(Dataset items)

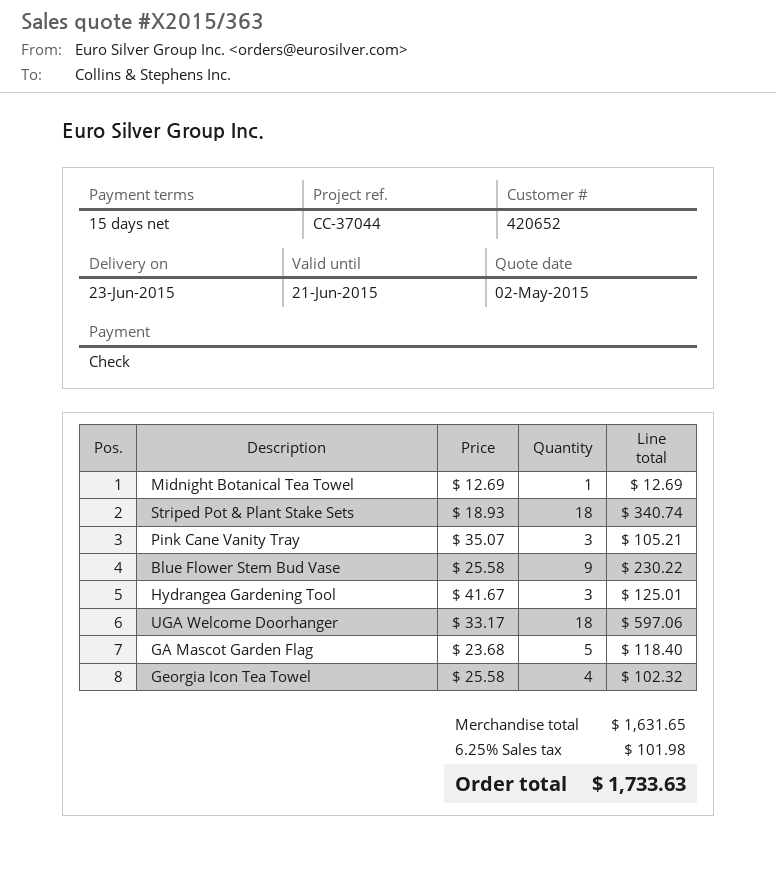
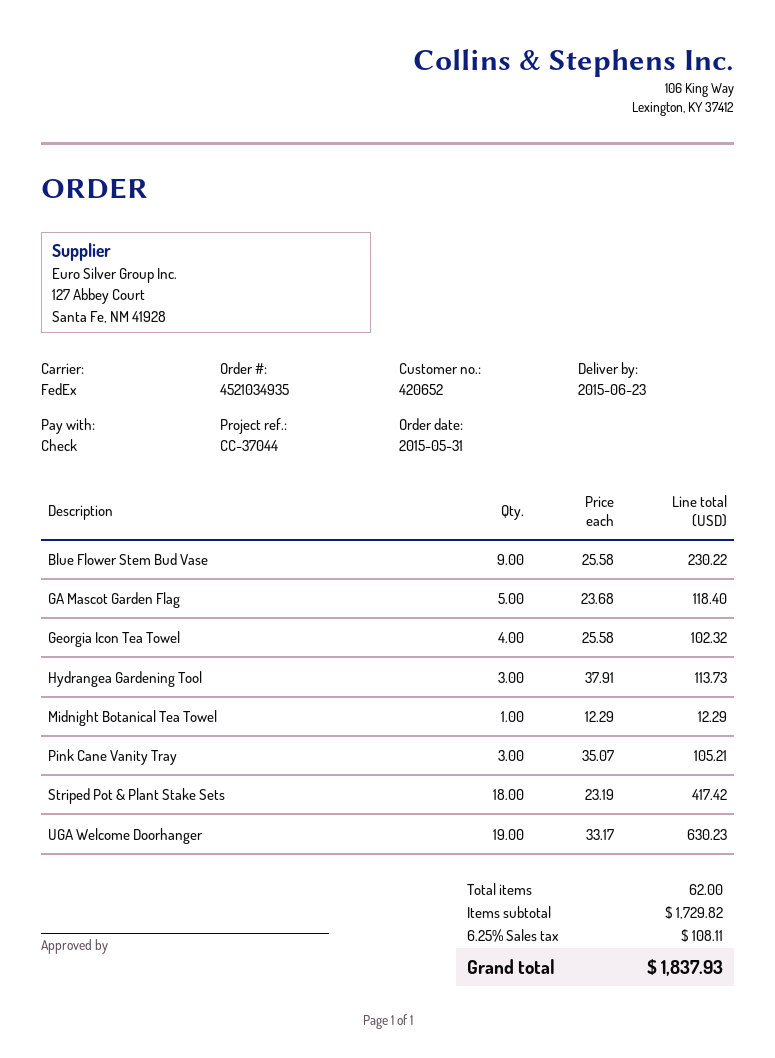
Midnight Botanical Tea Towel: 1 x 12.69 = 12.69 -> 1 x 12.29 = 12.29
Striped Pot & Plant Stake Sets: 18 x 18.93 = 340.74 -> 18 x 23.19 = 417.42
Hydrangea Gardening Tool: 3 x 41.67 = 125.01 -> 3 x 37.91 = 113.73
UGA Welcome Doorhanger: 18 x 33.17 = 597.06 -> 19 x 33.17 = 630.23
subtotal: 1631.65 -> 1729.82
tax: 6.25% = 101.98 -> 6.25% = 108.11
total: 1733.63 -> 1837.93

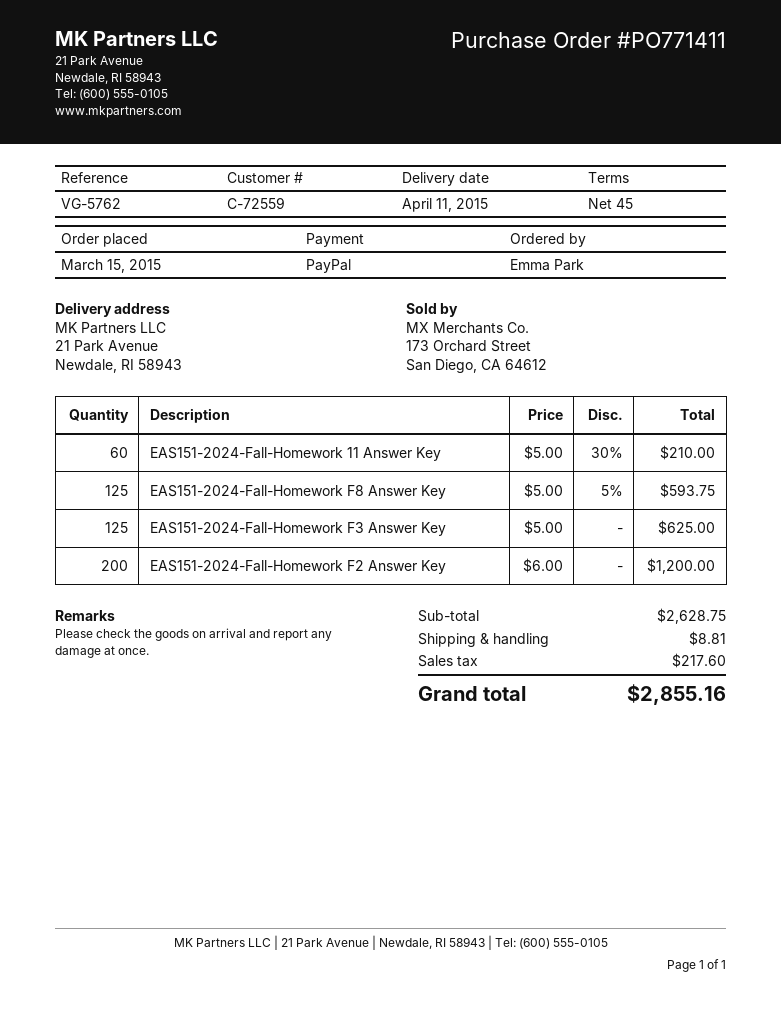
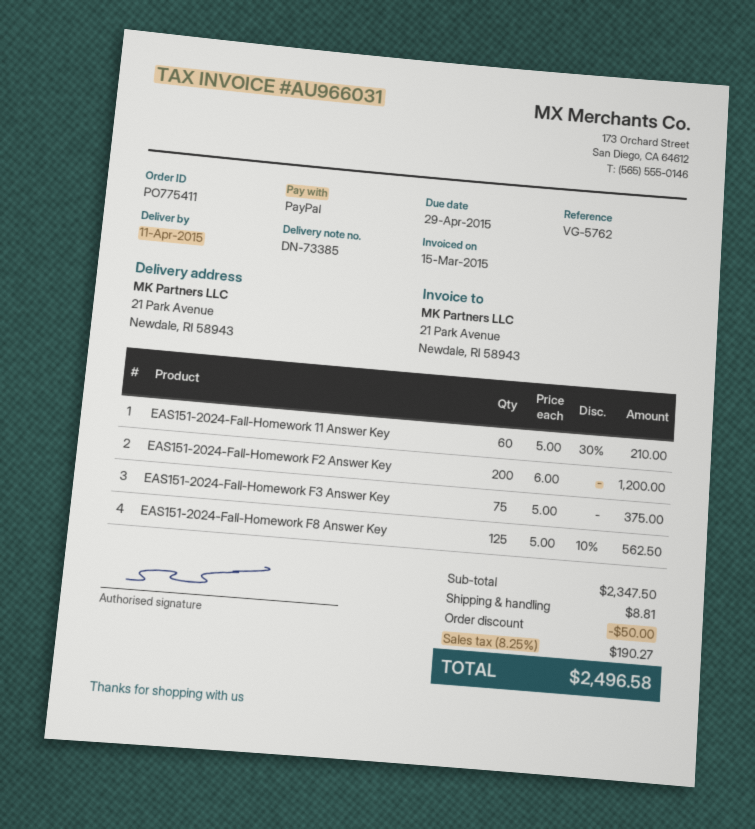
order number: PO771411 -> PO775411
EAS151-2024-Fall-Homework F8 Answer Key: 125 x 5.00 - 5% = 593.75 -> 125 x 5.00 - 10% = 562.50
EAS151-2024-Fall-Homework F3 Answer Key: 125 x 5.00 = 625.00 -> 75 x 5.00 = 375.00
subtotal: 2628.75 -> 2347.50
discount: none -> 50.00
tax: 217.60 -> 190.27
total: 2855.16 -> 2496.58

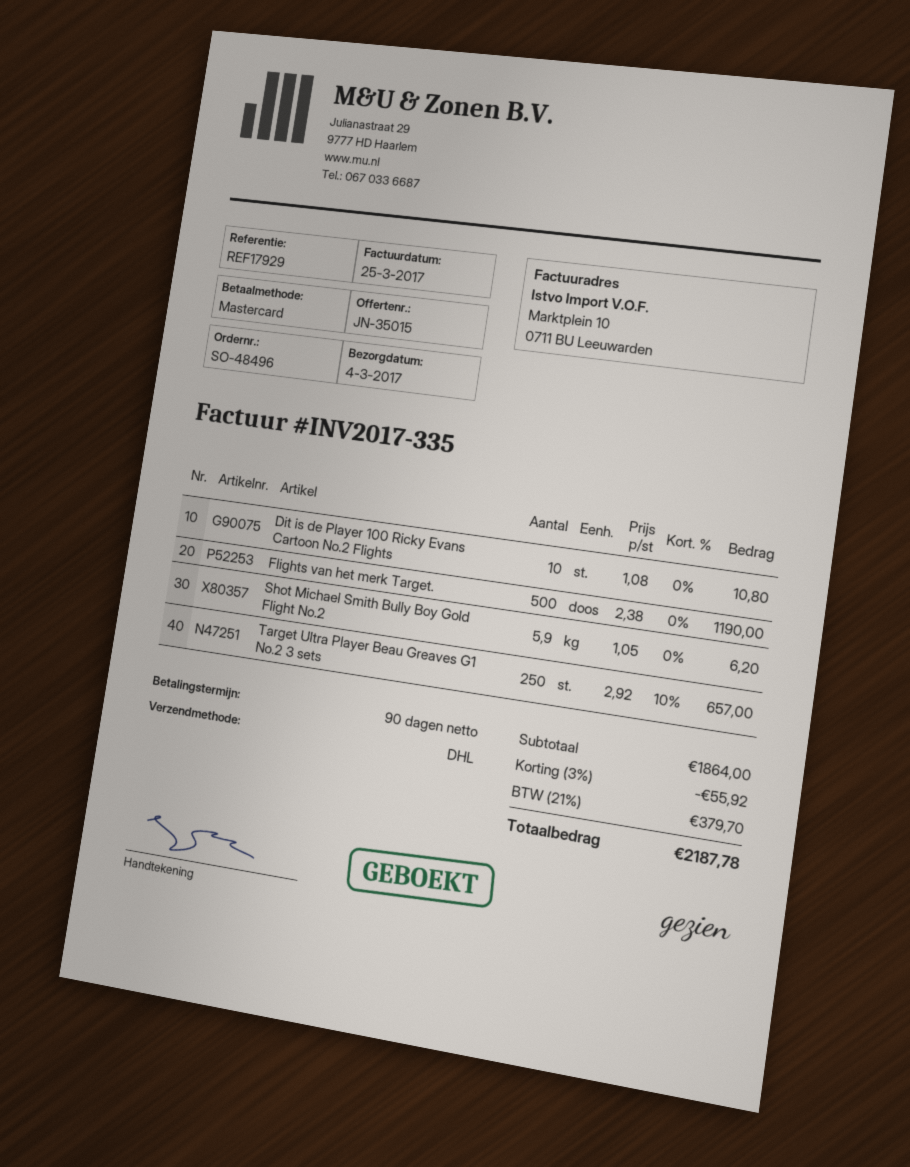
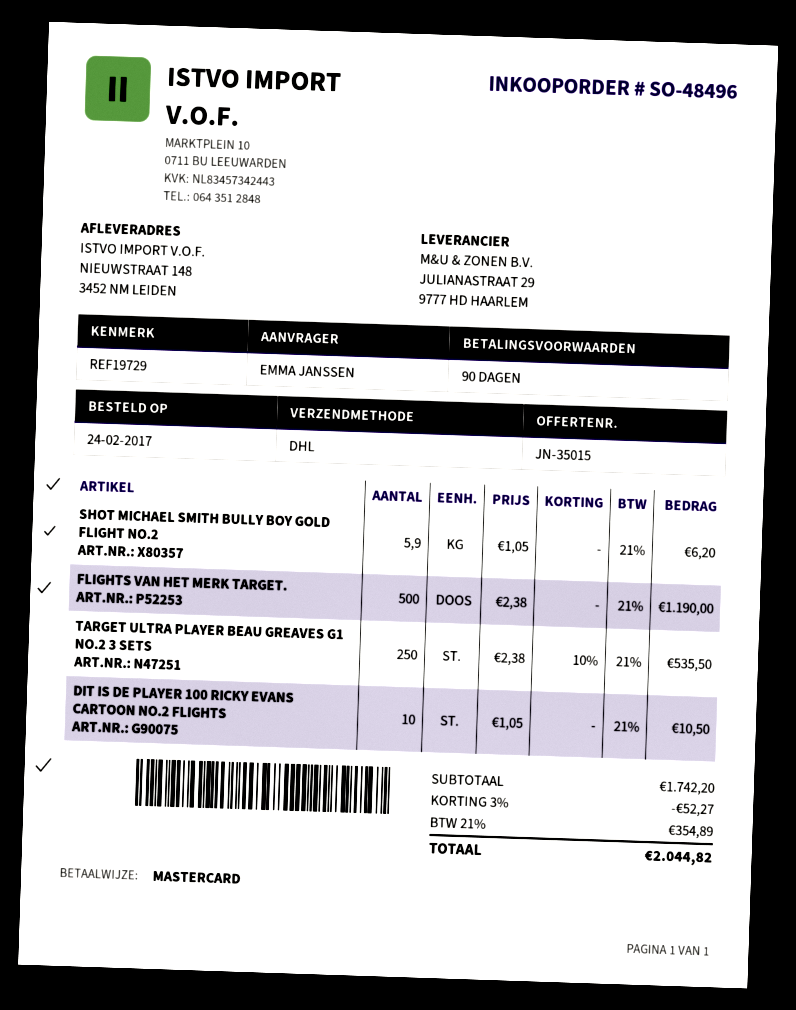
reference: REF17929 -> REF19729
Dit is de Player 100 Ricky Evans Cartoon No.2 Flights: 10 x 1.08 = 10.80 -> 10 x 1.05 = 10.50
Target Ultra Player Beau Greaves G1 No.2 3 sets: 250 x 2.92 - 10% = 657.00 -> 250 x 2.38 - 10% = 535.50
subtotal: 1864.00 -> 1742.20
discount: 3% = 55.92 -> 3% = 52.27
tax: 21% = 379.70 -> 21% = 354.89
total: 2187.78 -> 2044.82

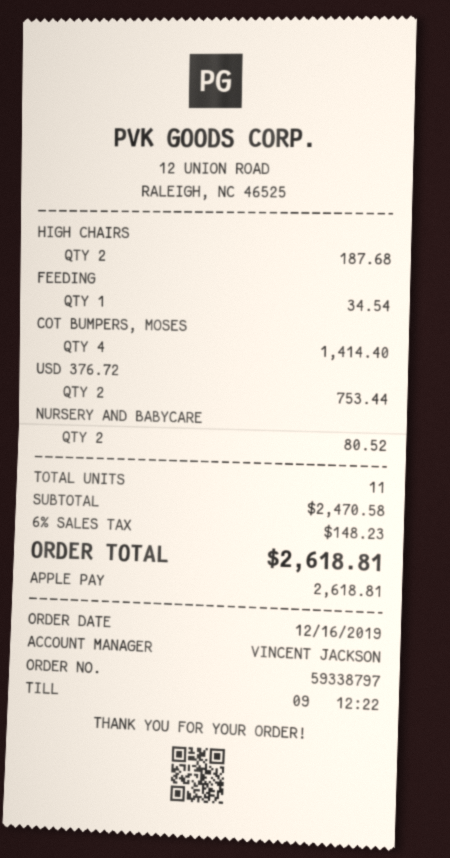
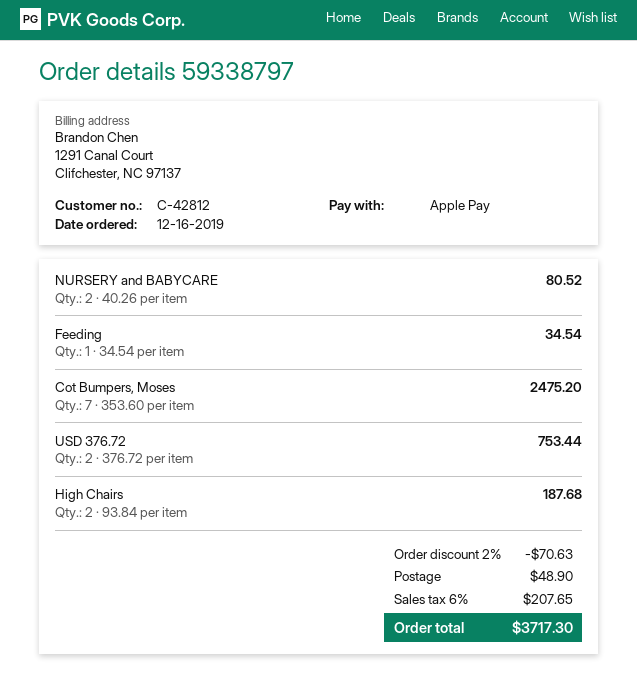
COT BUMPERS, MOSES: 4 for 1414.40 -> 7 for 2475.20
discount: none -> 2% = 70.63
shipping: none -> 48.90
tax: 6% = 148.23 -> 6% = 207.65
total: 2618.81 -> 3717.30

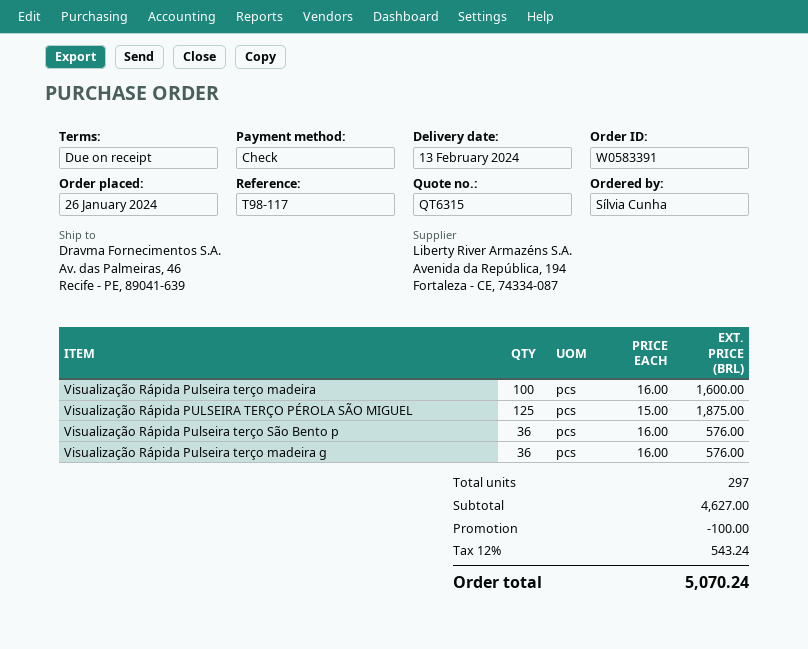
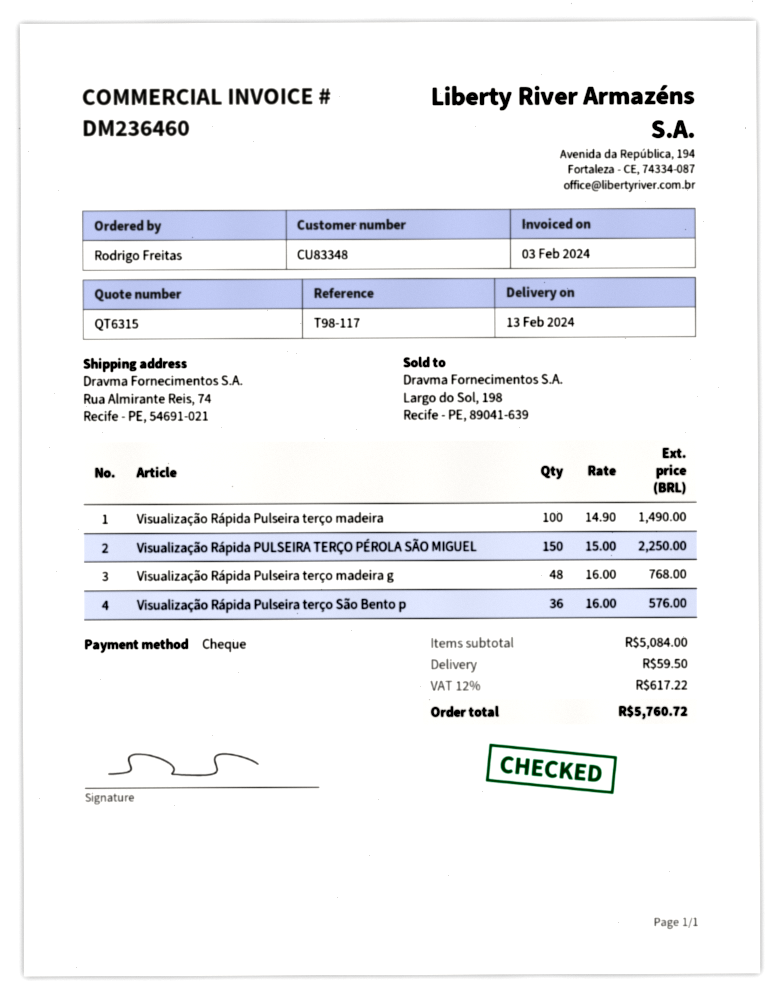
ordered by: Sílvia Cunha -> Rodrigo Freitas
ship to: Av. das Palmeiras, 46, Recife - PE, 89041-639 -> Rua Almirante Reis, 74, Recife - PE, 54691-021
Visualização Rápida Pulseira terço madeira: 100 x 16.00 = 1600.00 -> 100 x 14.90 = 1490.00
Visualização Rápida PULSEIRA TERÇO PÉROLA SÃO MIGUEL: 125 x 15.00 = 1875.00 -> 150 x 15.00 = 2250.00
Visualização Rápida Pulseira terço madeira g: 36 x 16.00 = 576.00 -> 48 x 16.00 = 768.00
subtotal: 4627.00 -> 5084.00
discount: 100.00 -> none
shipping: none -> 59.50
tax: 12% = 543.24 -> 12% = 617.22
total: 5070.24 -> 5760.72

__Task directions__
Restate word for word every line from the one with "subtotal: 1864.00 -> 1742.20" up to and including the one with "Visualização Rápida Pulseira terço madeira g: 36" in the records above, minus the pictures.

__Reply to the task__
subtotal: 1864.00 -> 1742.20
discount: 3% = 55.92 -> 3% = 52.27
tax: 21% = 379.70 -> 21% = 354.89
total: 2187.78 -> 2044.82

COT BUMPERS, MOSES: 4 for 1414.40 -> 7 for 2475.20
discount: none -> 2% = 70.63
shipping: none -> 48.90
tax: 6% = 148.23 -> 6% = 207.65
total: 2618.81 -> 3717.30

ordered by: Sílvia Cunha -> Rodrigo Freitas
ship to: Av. das Palmeiras, 46, Recife - PE, 89041-639 -> Rua Almirante Reis, 74, Recife - PE, 54691-021
Visualização Rápida Pulseira terço madeira: 100 x 16.00 = 1600.00 -> 100 x 14.90 = 1490.00
Visualização Rápida PULSEIRA TERÇO PÉROLA SÃO MIGUEL: 125 x 15.00 = 1875.00 -> 150 x 15.00 = 2250.00
Visualização Rápida Pulseira terço madeira g: 36 x 16.00 = 576.00 -> 48 x 16.00 = 768.00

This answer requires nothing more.